[Saved data entries]

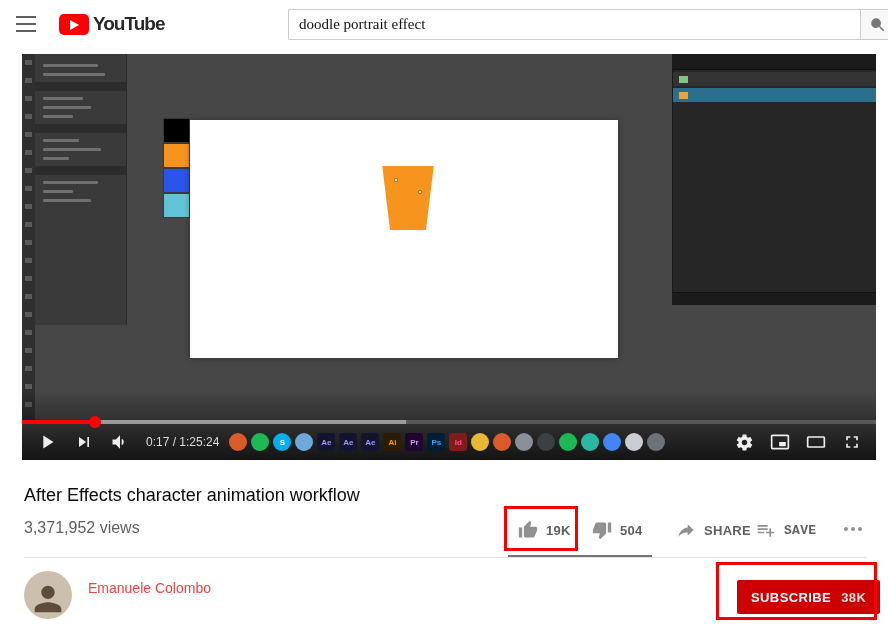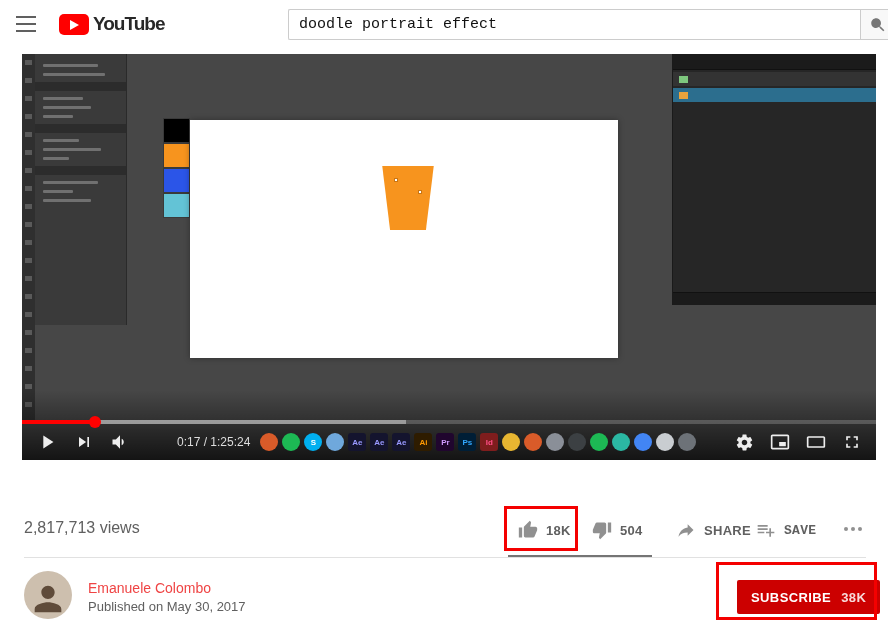"doodle portrait effect" .search-input { font-family: Liberation Mono, monospace -> Liberation Serif, serif }
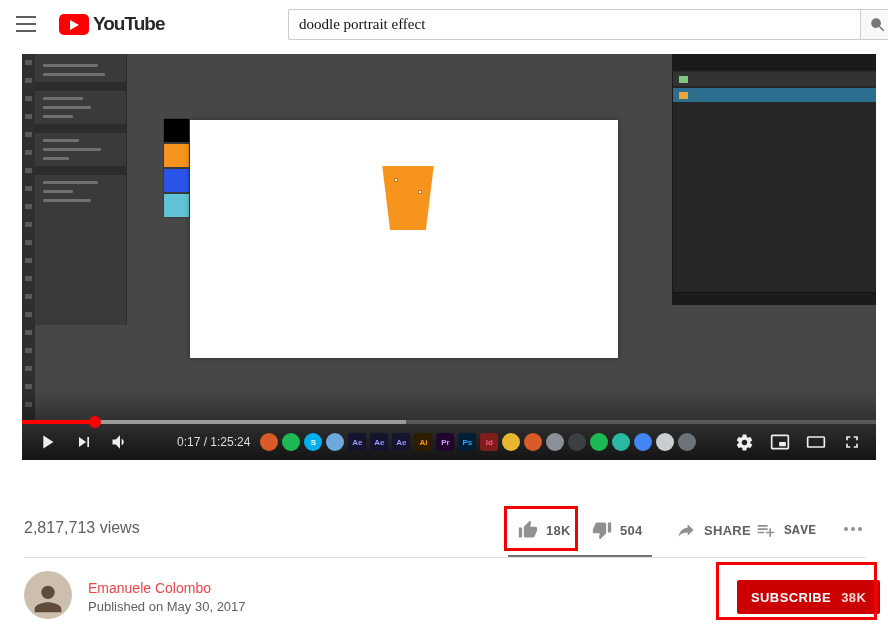"0:17 / 1:25:24" .time { margin-left: 31px -> none }
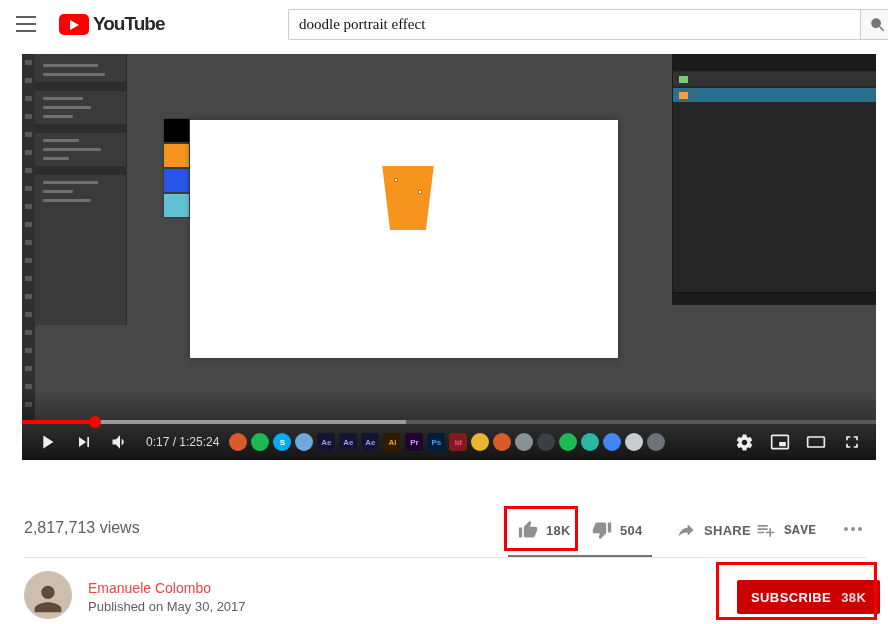"After Effects character animation" h1.title { html: none -> <h1>After Effects character animation workflow</h1> }
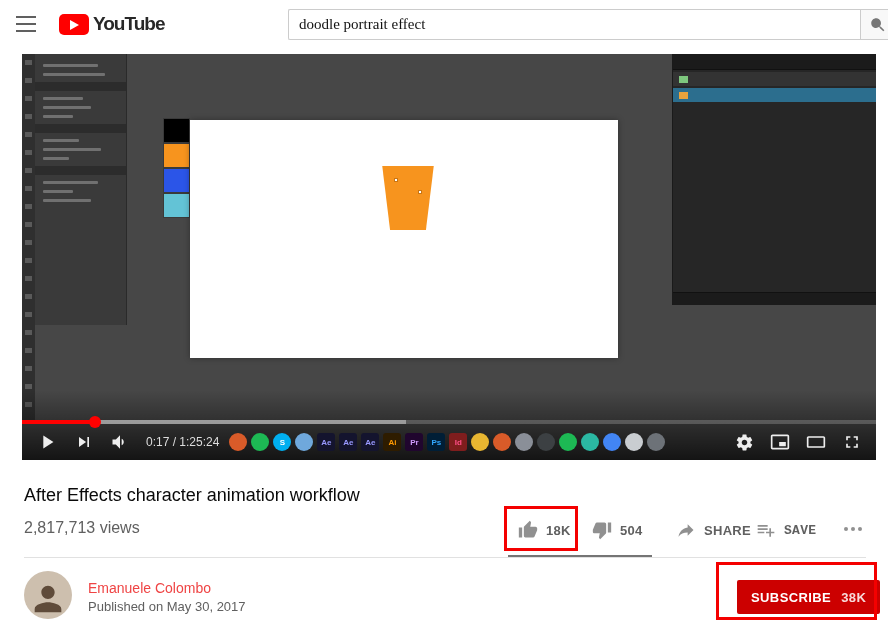"2,817,713 views" div.views { text: 2,817,713 -> 3,371,952 }
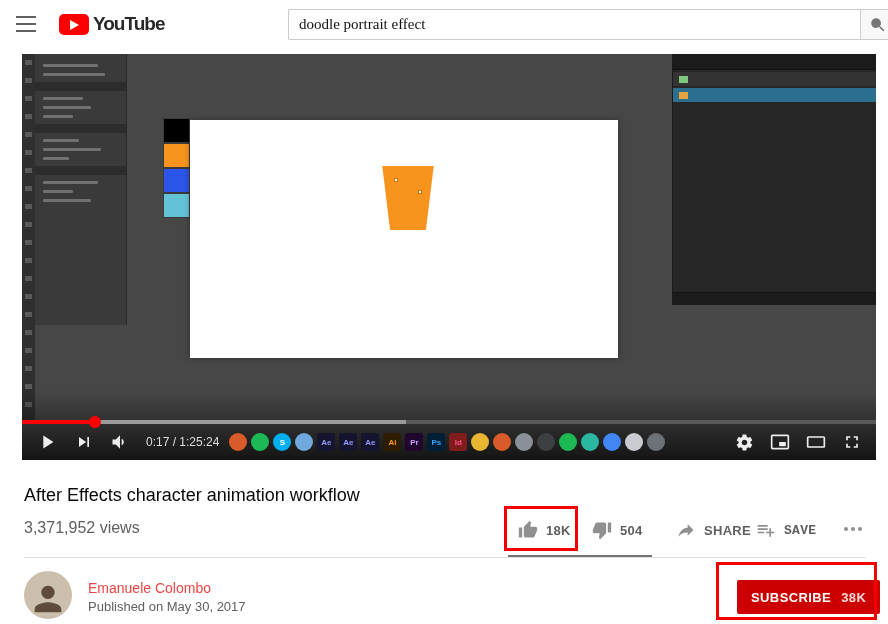"18K" span { text: 18K -> 19K }
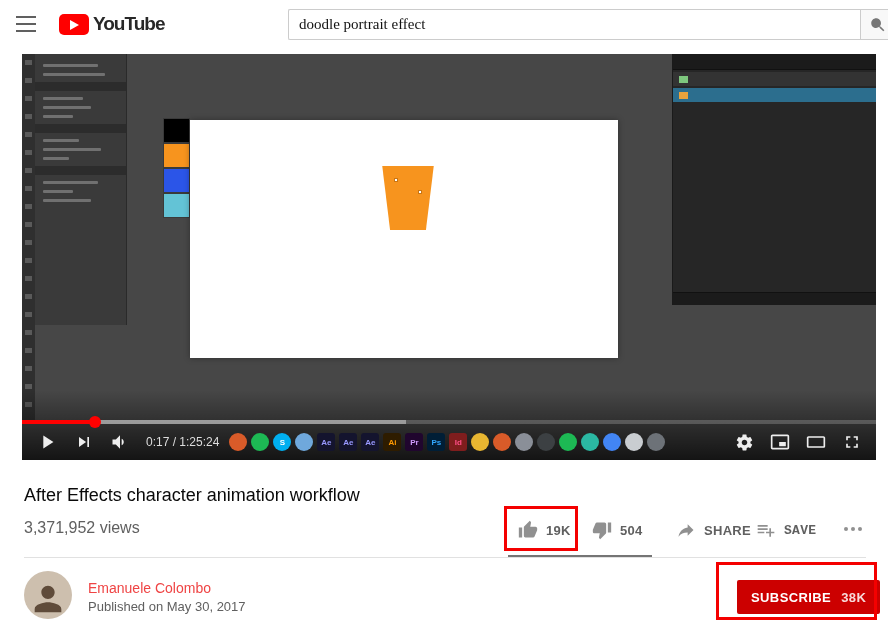"Published on May 30, 2017" div.published { html: <div>Published on May 30, 2017</div> -> none }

§ **WHAT TO WORK ON**
Because only the text is wanted, repeat all the entries exactly and leave out the pictures.

§ **EXERCISE SOLUTION**
"doodle portrait effect" .search-input { font-family: Liberation Mono, monospace -> Liberation Serif, serif }
"0:17 / 1:25:24" .time { margin-left: 31px -> none }
"After Effects character animation" h1.title { html: none -> <h1>After Effects character animation workflow</h1> }
"2,817,713 views" div.views { text: 2,817,713 -> 3,371,952 }
"18K" span { text: 18K -> 19K }
"Published on May 30, 2017" div.published { html: <div>Published on May 30, 2017</div> -> none }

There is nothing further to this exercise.